═════ EXERCISE MATERIAL

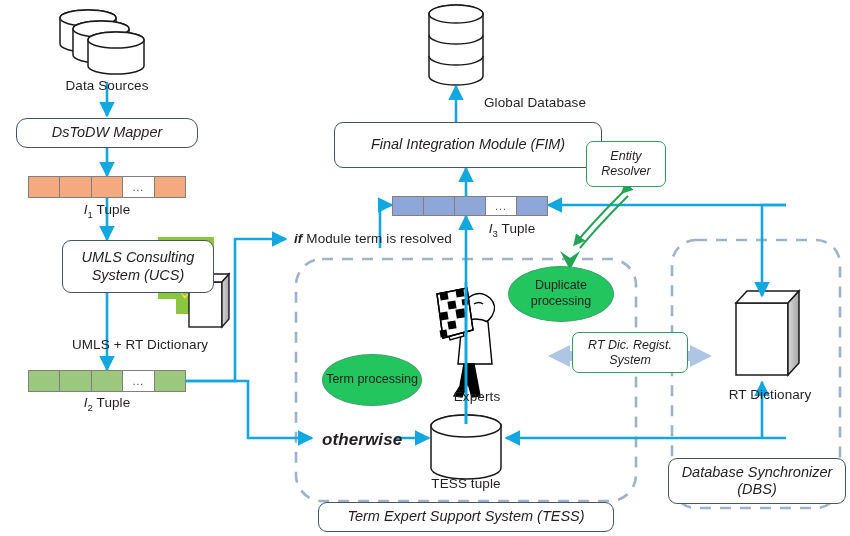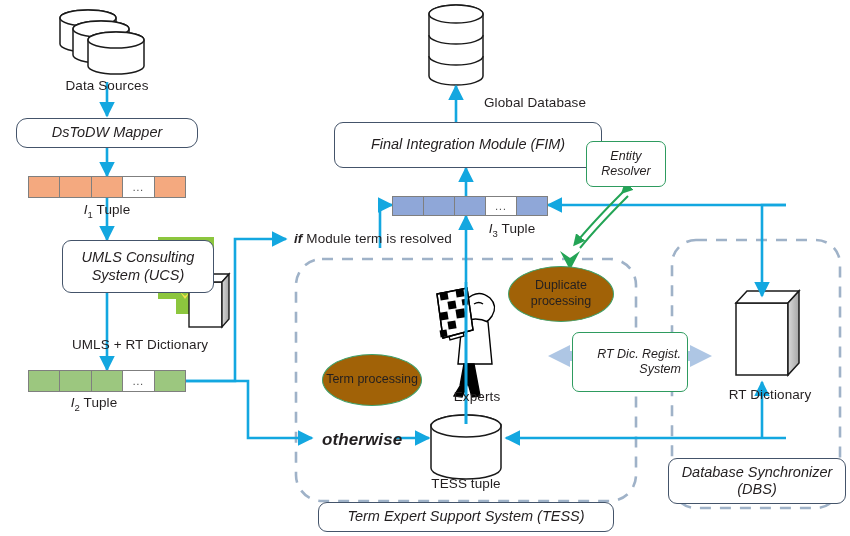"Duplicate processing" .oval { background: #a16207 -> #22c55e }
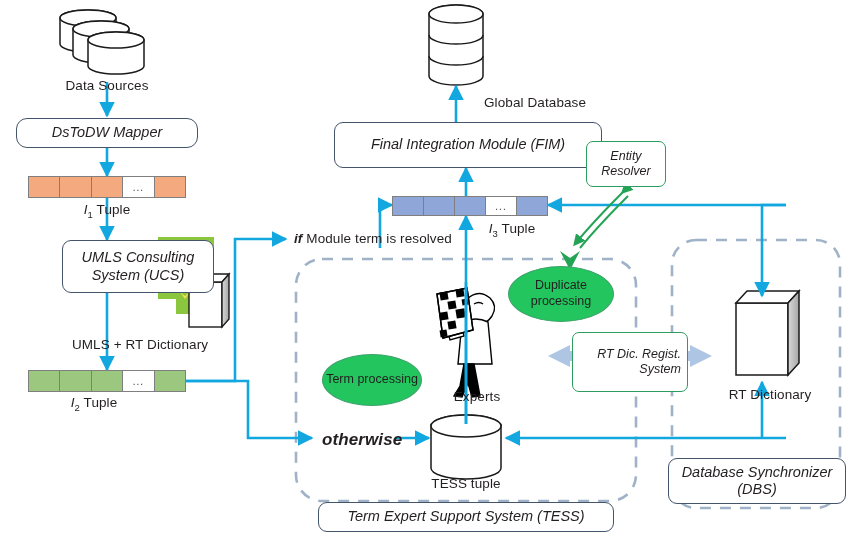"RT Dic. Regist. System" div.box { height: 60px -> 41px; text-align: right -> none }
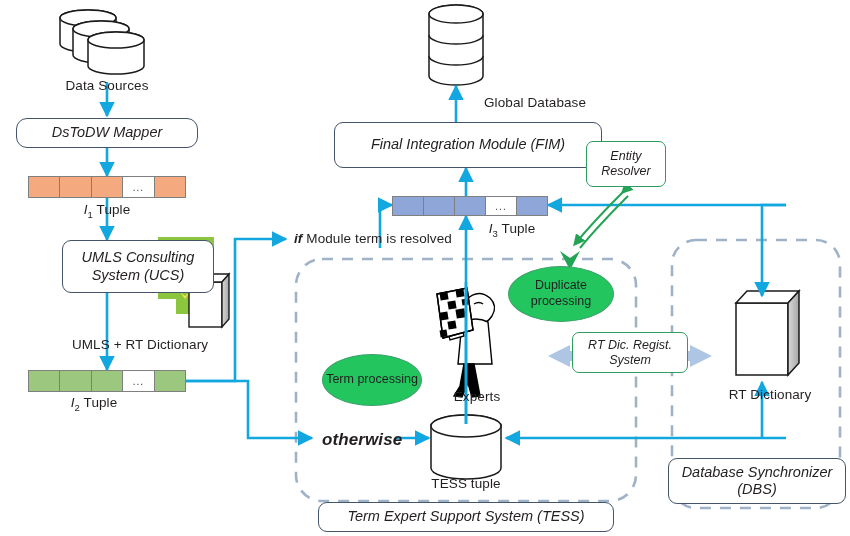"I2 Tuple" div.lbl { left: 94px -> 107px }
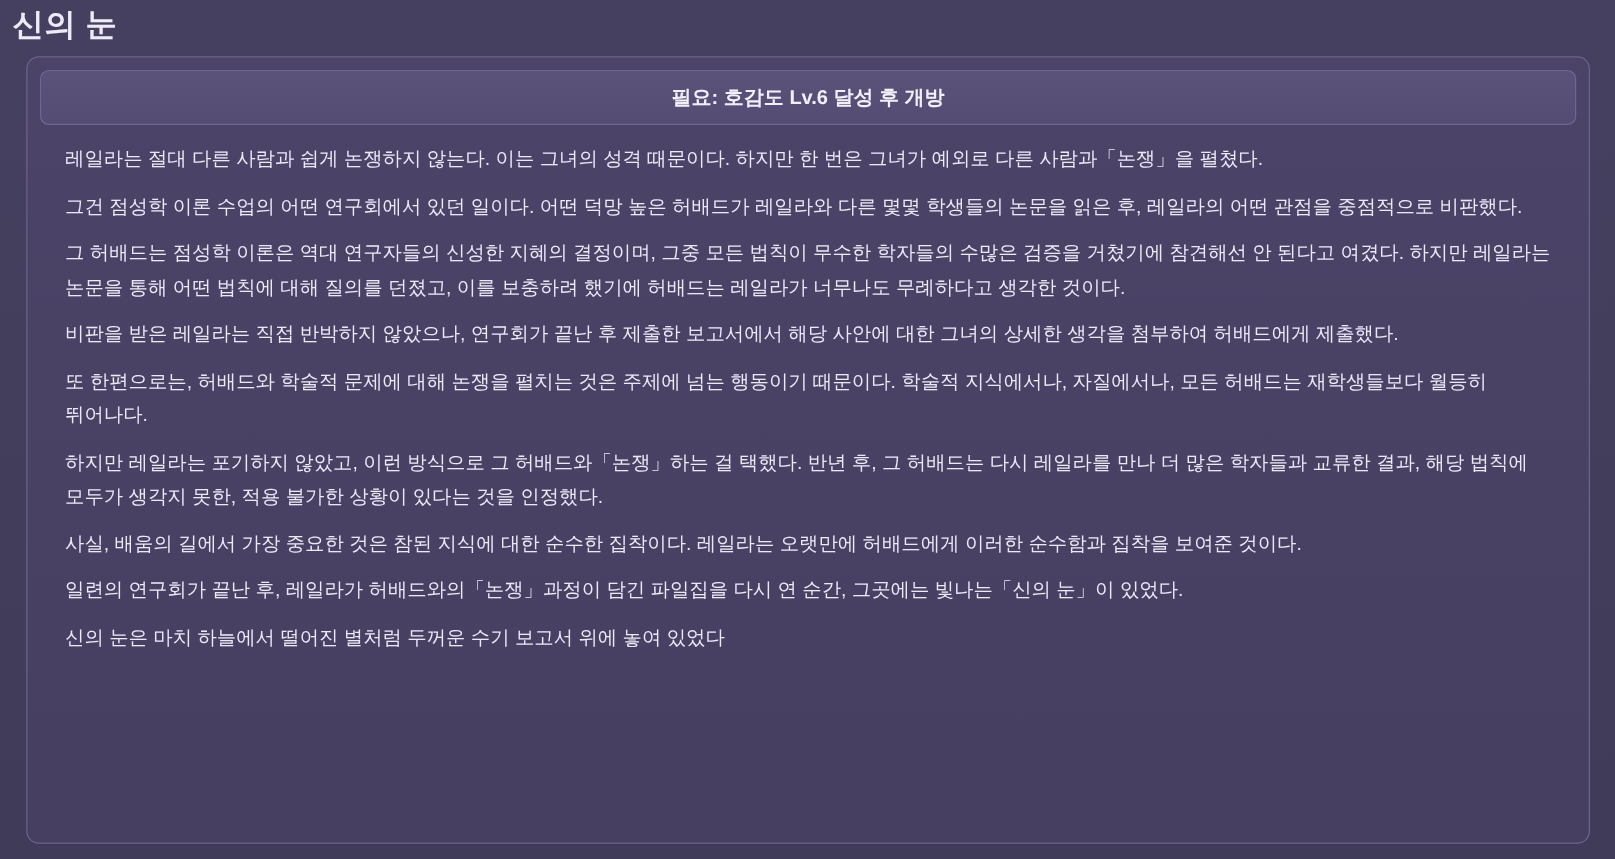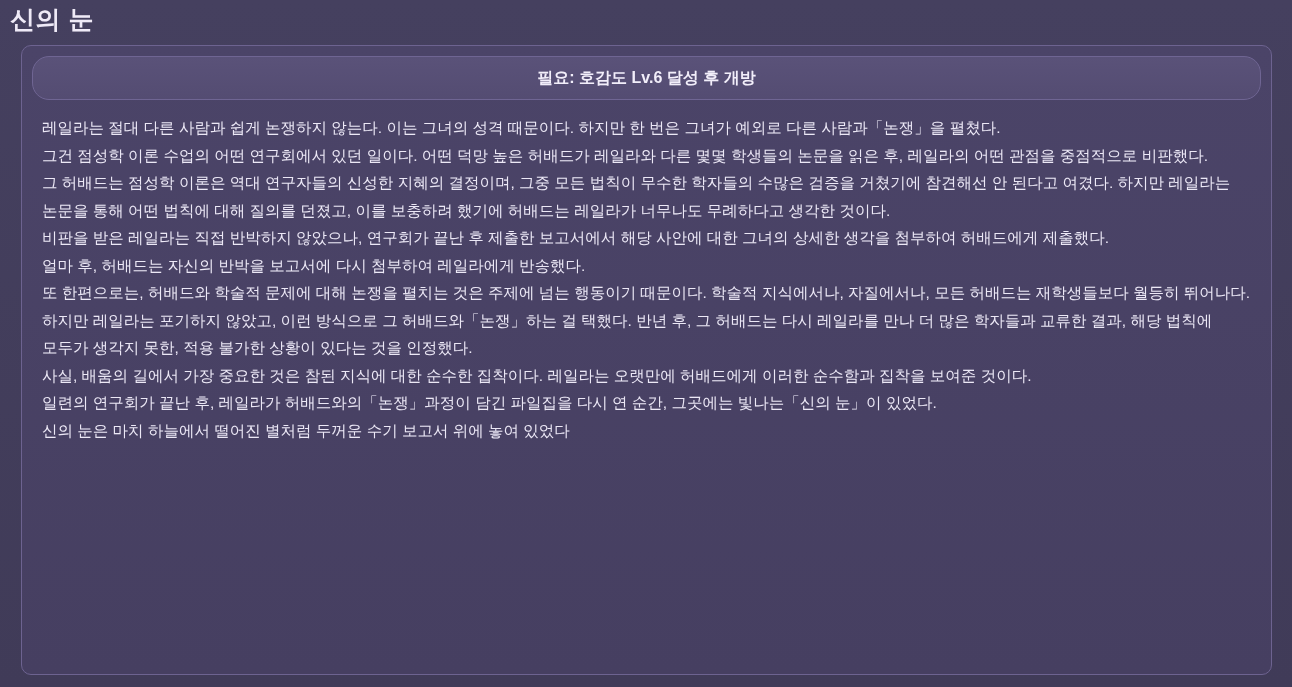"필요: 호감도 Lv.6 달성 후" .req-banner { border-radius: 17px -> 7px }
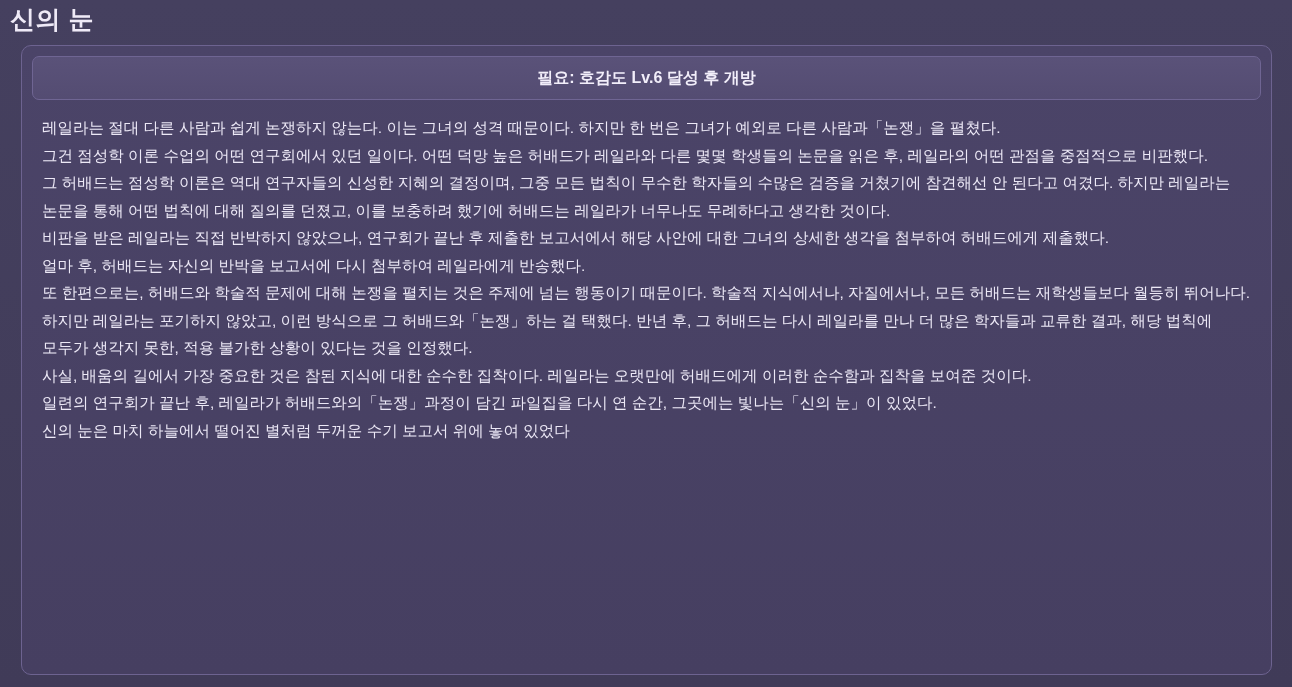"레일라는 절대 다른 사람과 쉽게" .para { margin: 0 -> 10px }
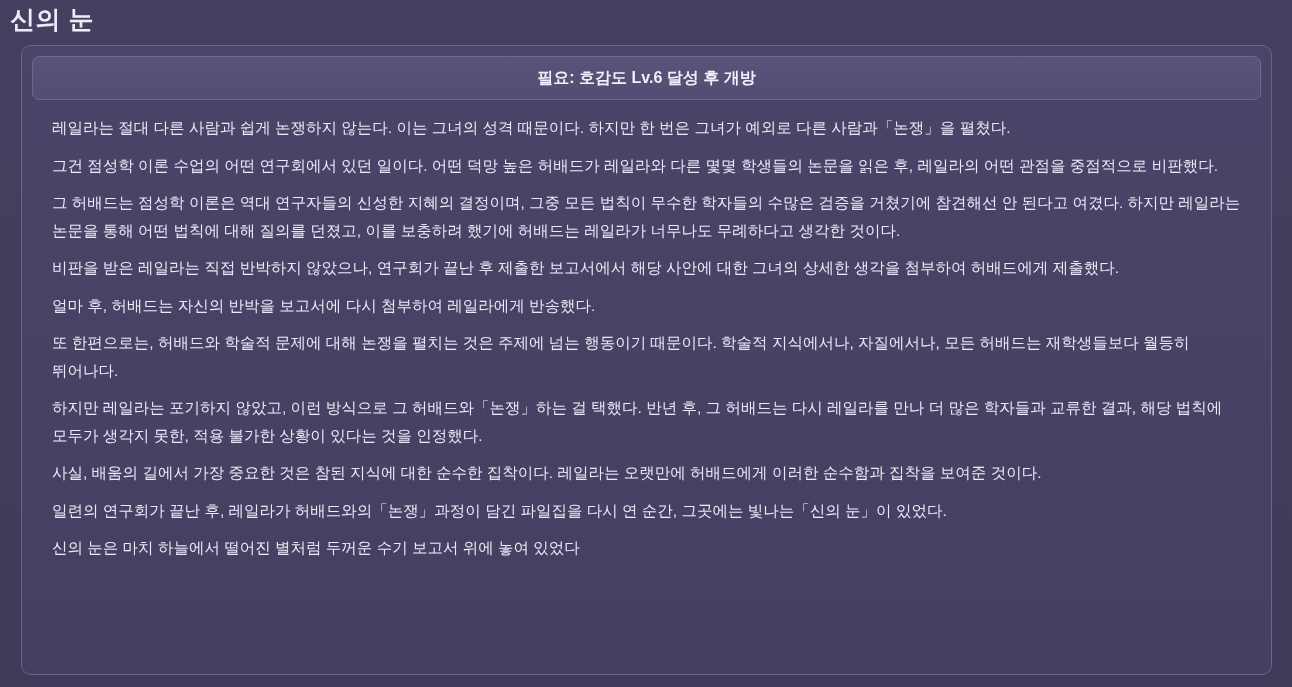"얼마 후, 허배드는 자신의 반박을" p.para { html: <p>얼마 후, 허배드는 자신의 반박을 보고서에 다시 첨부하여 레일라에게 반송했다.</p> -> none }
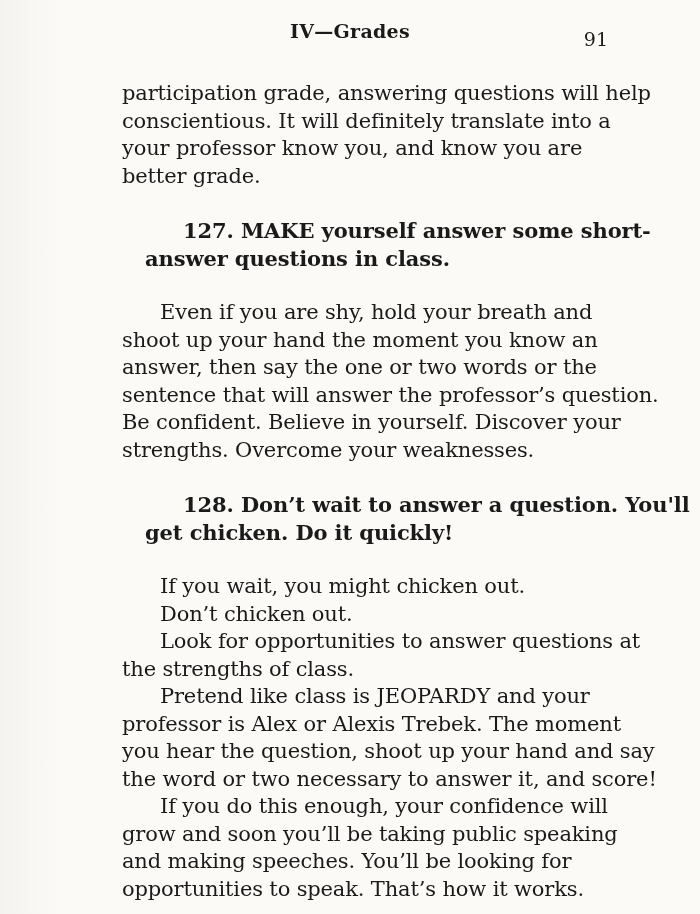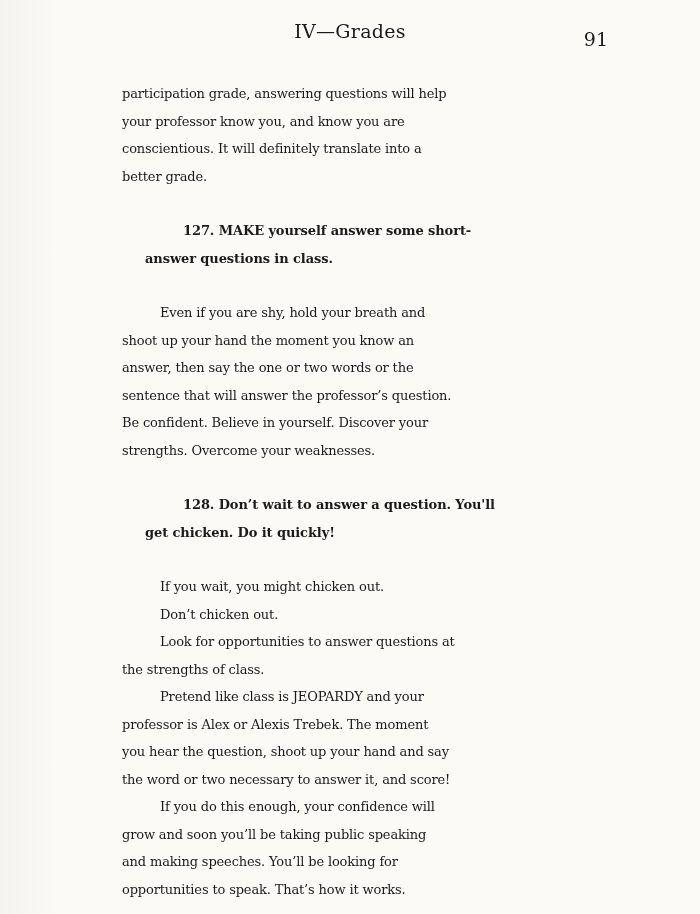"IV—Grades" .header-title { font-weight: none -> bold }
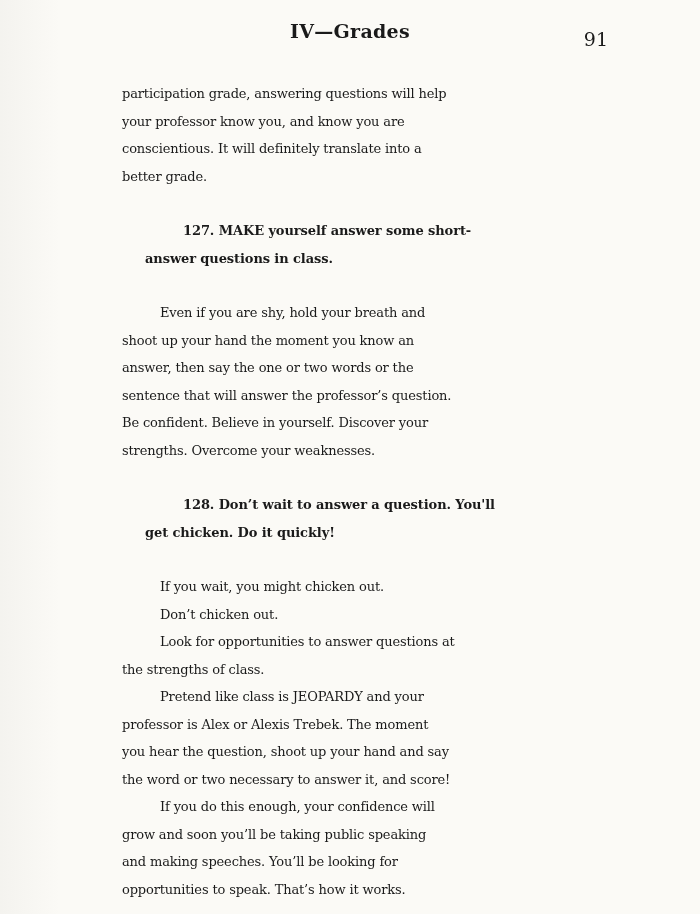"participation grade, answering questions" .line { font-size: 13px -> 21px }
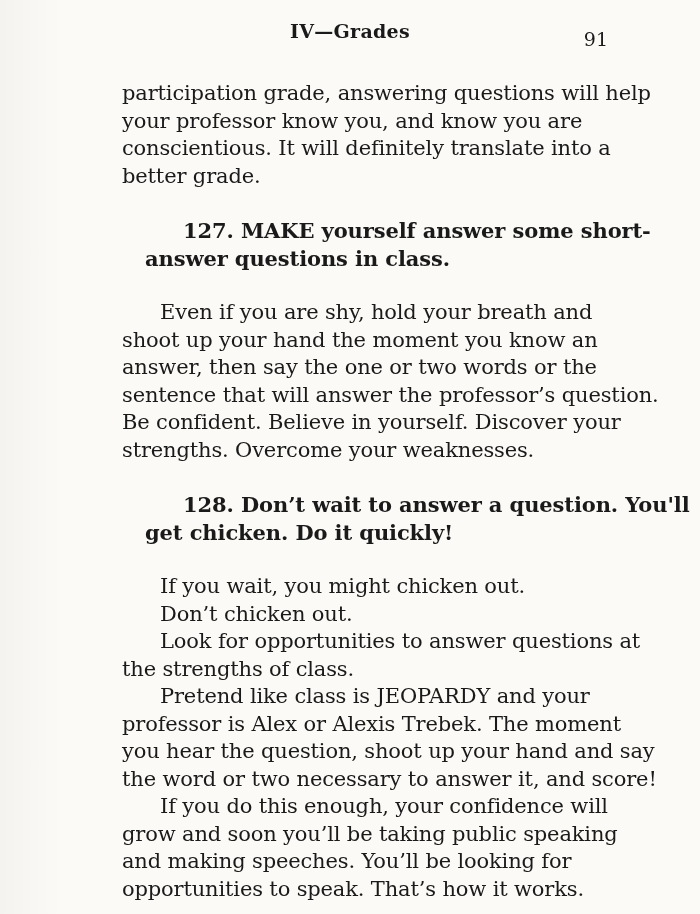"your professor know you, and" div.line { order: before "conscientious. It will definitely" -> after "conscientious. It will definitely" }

══════════

**WORK TASK**
The lines needed run from the first line of the records through the line containing "font-size: 13px ->", both included. Restate them word for word, without pictures.

**RESULT**
"Duplicate processing" .oval { background: #a16207 -> #22c55e }
"RT Dic. Regist. System" div.box { height: 60px -> 41px; text-align: right -> none }
"I2 Tuple" div.lbl { left: 94px -> 107px }
"필요: 호감도 Lv.6 달성 후" .req-banner { border-radius: 17px -> 7px }
"레일라는 절대 다른 사람과 쉽게" .para { margin: 0 -> 10px }
"얼마 후, 허배드는 자신의 반박을" p.para { html: <p>얼마 후, 허배드는 자신의 반박을 보고서에 다시 첨부하여 레일라에게 반송했다.</p> -> none }
"IV—Grades" .header-title { font-weight: none -> bold }
"participation grade, answering questions" .line { font-size: 13px -> 21px }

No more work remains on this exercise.